I'm not a powershell guru, so there might be better ways to write this, but this is what I came up with. Basically it searches an OU that you can choose and it finds all accounts where the password will expire in the next 14 days. It will send them an email every day at noon until they change it. The script has a few variables that you will need to put in your own information, like $smtpserver, $to, $from, and -searchroot. Also, make sure the folders are created before you try to run it.

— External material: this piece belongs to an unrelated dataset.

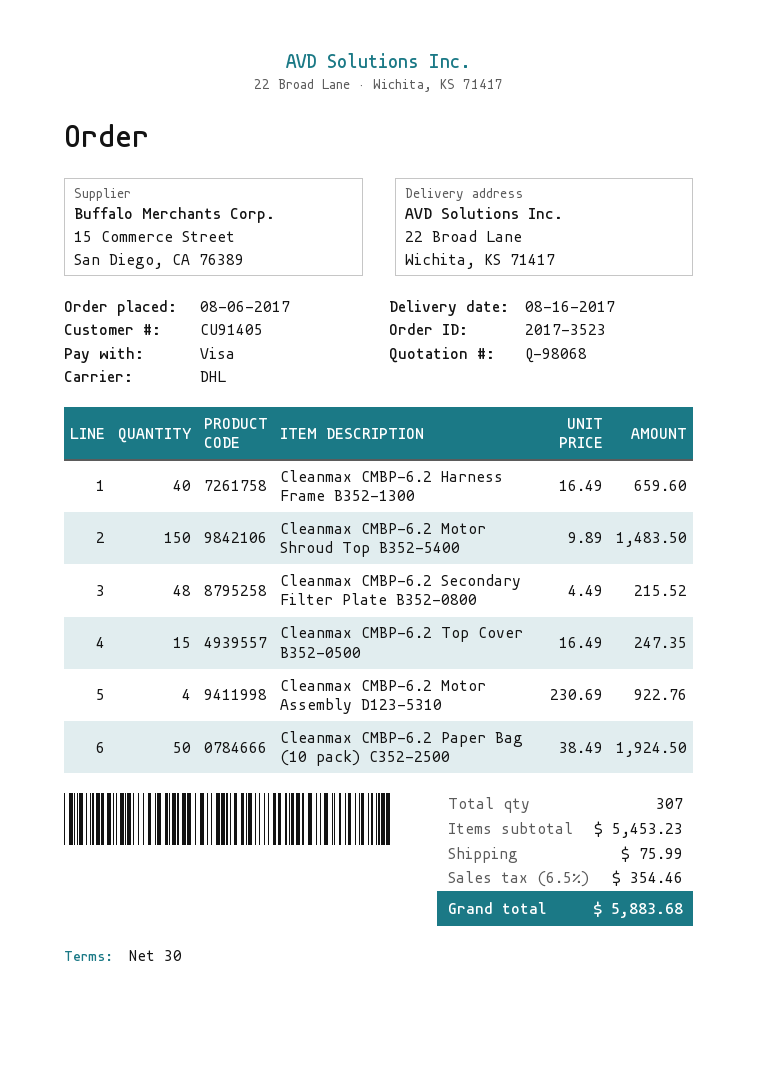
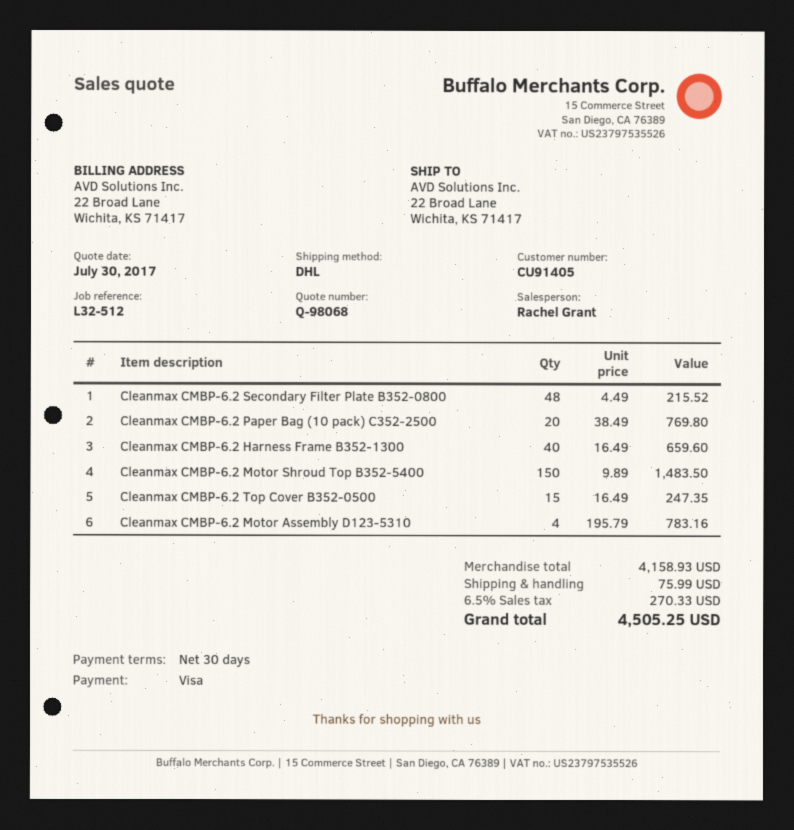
Cleanmax CMBP-6.2 Motor Assembly D123-5310: 4 x 230.69 = 922.76 -> 4 x 195.79 = 783.16
Cleanmax CMBP-6.2 Paper Bag (10 pack) C352-2500: 50 x 38.49 = 1924.50 -> 20 x 38.49 = 769.80
subtotal: 5453.23 -> 4158.93
tax: 6.5% = 354.46 -> 6.5% = 270.33
total: 5883.68 -> 4505.25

Just copy the text below into a txt file and rename it with a ps1 extension (and take word wrap off...it's easier to read). Then set up a scheduled task that calls the script. Have fun! If you have better ways to do this I'd love to learn!


$today = (get-date)
$days_before_expire = 14

new-item -path c:\scripts\passwordexpiredemails\expiredpasswords.txt -type file
$users_to_be_notified = get-qaduser -searchroot 'enter your domain/ou path here' -Enabled -passwordneverexpires:$False | where {($_.passwordexpires -lt $today.adddays($days_before_expire))}
foreach ($user in $users_to_be_notified) {
$days_remaining = ($user.passwordexpires - $today).days
$resetby = $user.PasswordExpires.date.tostring('MM/dd/yyyy')
$to = $user.email
$from = '<sender's email address>'
$smptserver = EmailServerFQDN
$subject = "Reminder - Password is expiring in $days_remaining day(s)."
$body = "<html>
            <head></head>
                <body>
                Your password will expire in $days_remaining days(s). Please change it by $resetby.<BR><BR>
                To reset your password, press CTRL-ALT-DEL and choose 'Change Password'<BR><BR>
                If you have a MobileDevice, please be sure to change your password on the device as well. You can find instructions for changing it on your device here: 'Path To Document in UNC format'<BR><BR>
                If you have any issues, please submit a ticket at 'URL of Ticket System if applicable'<BR><BR>
                Thank You!<BR>
                Help Desk
                </body>
         </html>"
        
if ($days_remaining -le 0) {
add-content -path 'c:\scripts\passwordexpiredemails\expiredpasswords.txt' -value $user
}

if ($days_remaining -gt 0) {
send-mailmessage -bodyashtml -to $to -from $from -subject $subject -body $body -smtpserver $smtpserver
}

}
$to = '<AccountManagementGroupEmailAddress>'
$subject = "The following accounts have expired passwords"
$body = "Please see the attached file for the accounts with expired passwords."
send-mailmessage -bodyashtml -to $to -from $from -subject $subject -body $body -attachment 'c:\scripts\passwordexpiredemails\expiredpasswords.txt' -smtpserver $smtpserver

remove-item c:\scripts\passwordexpiredemails\expiredpasswords.txt

Symantec Endpoint Protection - Change Parent Server

This is just a quick post for changing the parent server of a Symantec Endpoint Protection client.  In the past, the parent server could be modified by changing a few registry keys, but since Symantec Endpoint Protection came out, Symantec relies on xml files.  The quickest way to make this change is:

  1. Click on Start-Run
  2. Type in smc -stop (type in the password if you have SEP set up for it)
  3. Navigate to C:\Program Files\Symantec\Symantec Endpoint Protection
  4. Rename Sylink.xml to Sylink.old
  5. Copy an updated Sylink.xlm file from the new parent server (or another client that is pointing to the new server)
  6. Click on Start-Run
  7. type in smc -start
You should be all set.

Thursday, March 1, 2012

Device42 - IP Address Management

For those of you out there relying on Excel spreadsheets to document your companies IP addresses...check this out:

http://www.device42.com/

View 5 Security Gateway - SSL

Ok, after a few months of working with VMWare View 5 internally, it was time to get our View Security Gateway up and running.  After doing some research, the build of the View Security Gateway is pretty straightforward and VMWare has some really good documentation so I'm not going to go through all the steps to getting the server up and running. What I do want to go over is how to set up the Certificate for SSL on the secure gateway. There really isn't a lot of consistent documentation on this, so here's how I got it working...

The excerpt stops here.